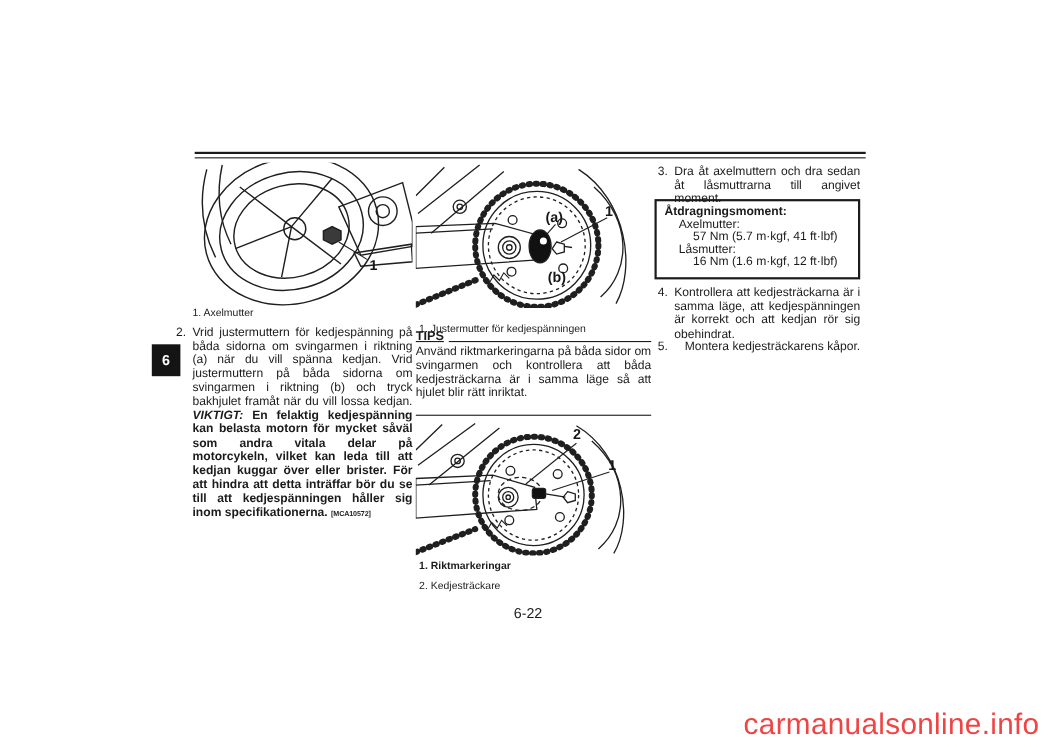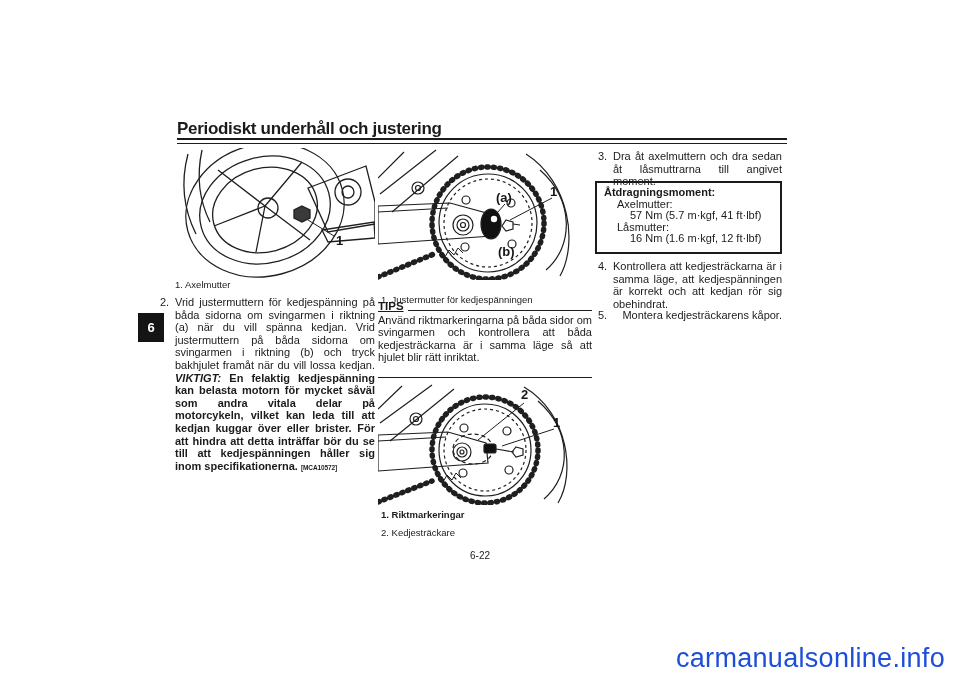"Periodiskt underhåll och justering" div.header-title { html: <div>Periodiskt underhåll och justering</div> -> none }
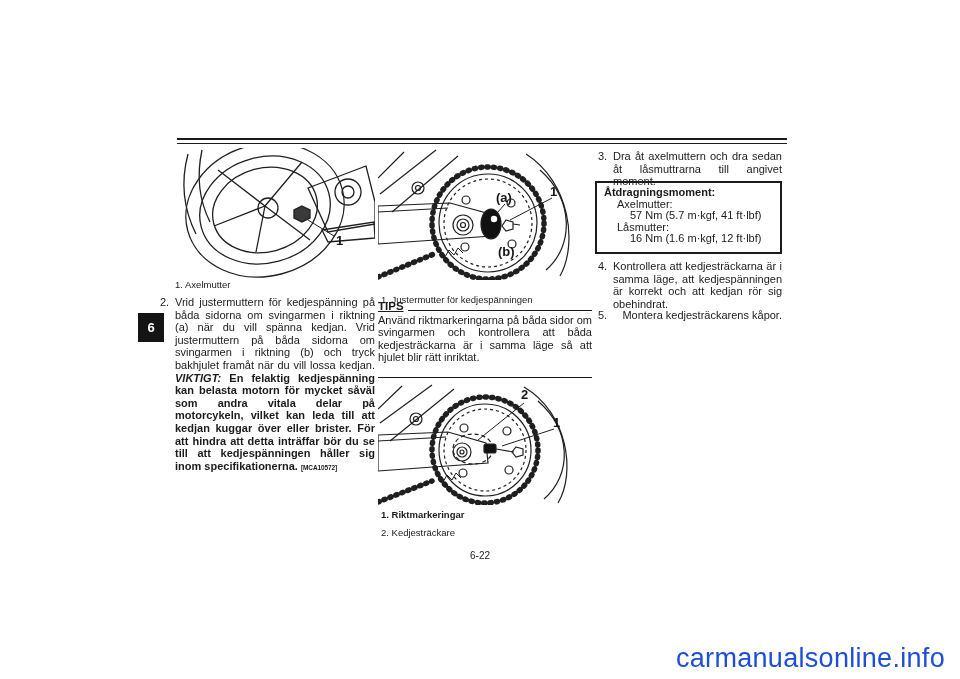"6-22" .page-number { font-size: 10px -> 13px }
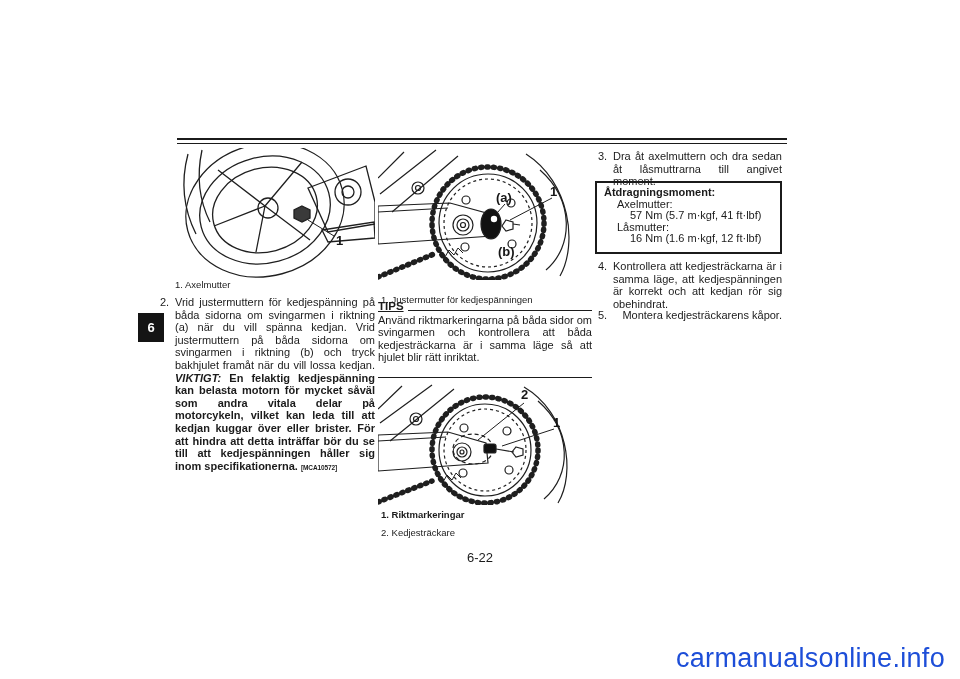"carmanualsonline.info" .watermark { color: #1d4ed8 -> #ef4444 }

----------------

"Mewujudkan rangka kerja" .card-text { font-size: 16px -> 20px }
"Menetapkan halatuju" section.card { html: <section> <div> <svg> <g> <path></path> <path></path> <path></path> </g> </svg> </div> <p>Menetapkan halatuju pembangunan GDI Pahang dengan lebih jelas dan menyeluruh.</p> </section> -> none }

----------------

-- What you are asked to do --
From the material above, give again exactly the lines from the one that contains "html: <div>Periodiskt underhåll" through the one that contains "color: #1d4ed8 ->", and leave out the pictures.

-- Result --
"Periodiskt underhåll och justering" div.header-title { html: <div>Periodiskt underhåll och justering</div> -> none }
"6-22" .page-number { font-size: 10px -> 13px }
"carmanualsonline.info" .watermark { color: #1d4ed8 -> #ef4444 }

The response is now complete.